Exercise instructions: The records should be repeated word for word, pictures excluded.

User interface change data:
[Start of Attachment]
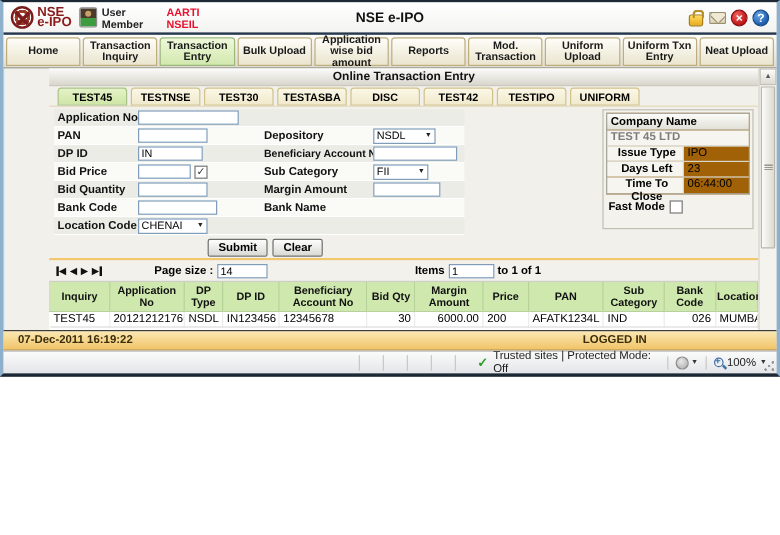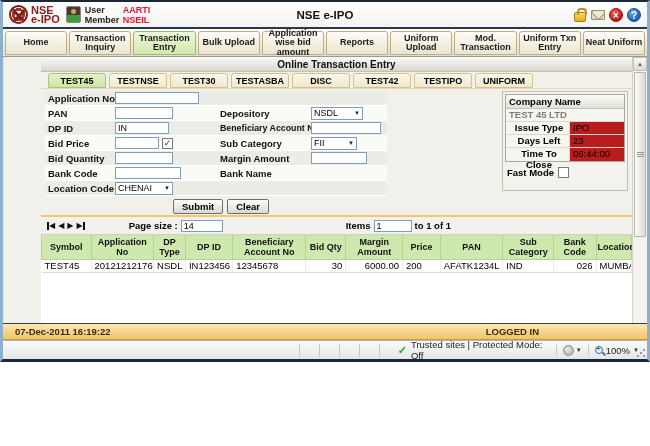"NSE" .window { height: 362px -> 314px }
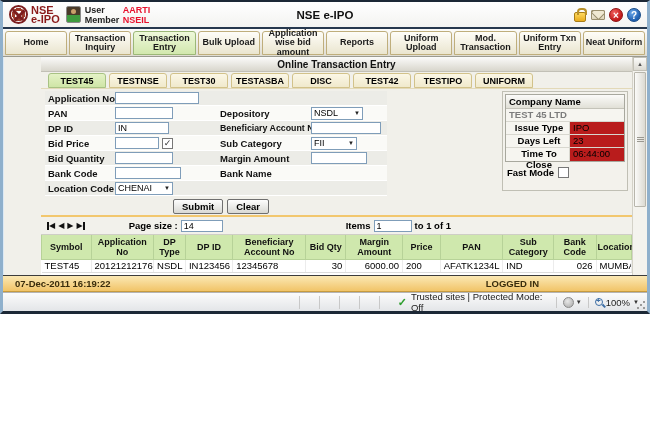"User" .user-block .row { gap: none -> 16px }
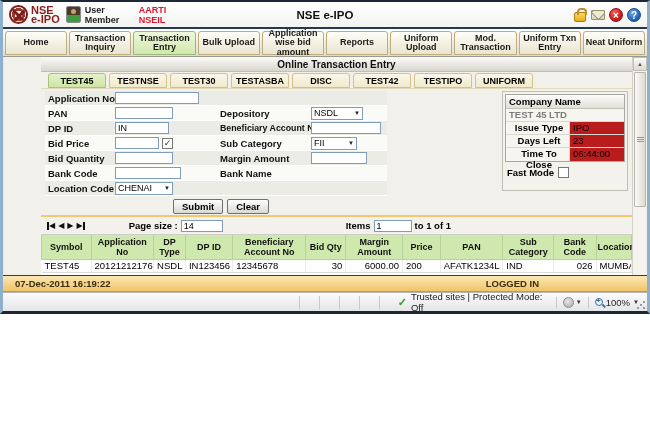"Uniform Upload" div.ntab { order: before "Mod. Transaction" -> after "Mod. Transaction" }
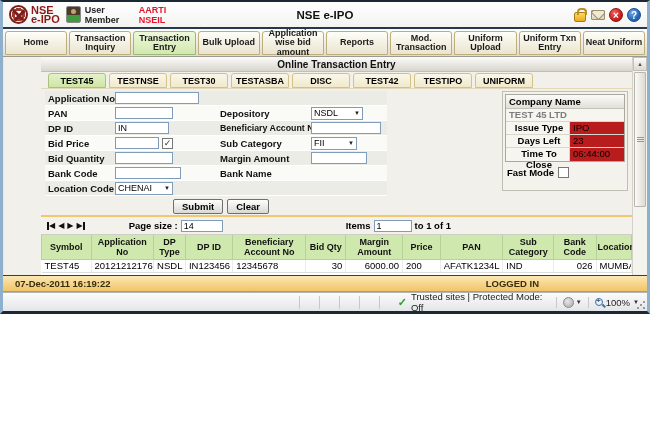"Neat Uniform" div.ntab { text: Uniform -> Upload }
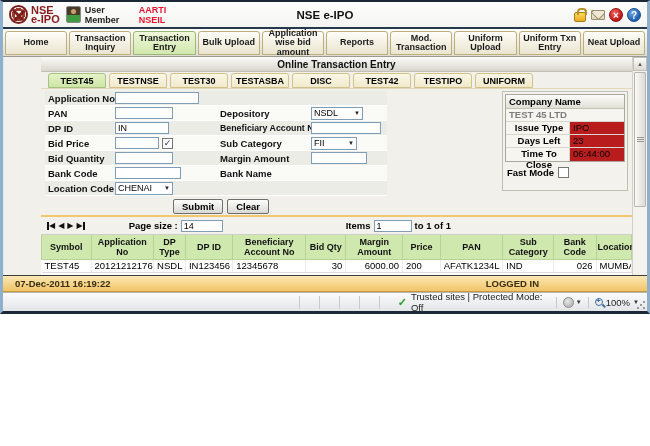"Company Name" .cp-table { background: #b91c1c -> #a16207 }
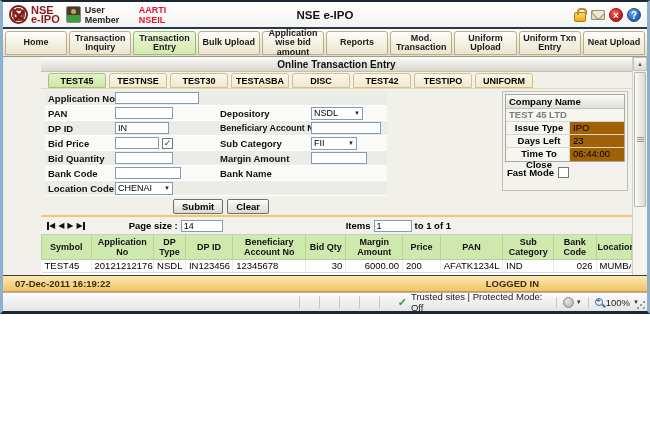"Symbol" th { text: Symbol -> Inquiry }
[End of Attachment]
Problem solution:
"NSE" .window { height: 362px -> 314px }
"User" .user-block .row { gap: none -> 16px }
"Uniform Upload" div.ntab { order: before "Mod. Transaction" -> after "Mod. Transaction" }
"Neat Uniform" div.ntab { text: Uniform -> Upload }
"Company Name" .cp-table { background: #b91c1c -> #a16207 }
"Symbol" th { text: Symbol -> Inquiry }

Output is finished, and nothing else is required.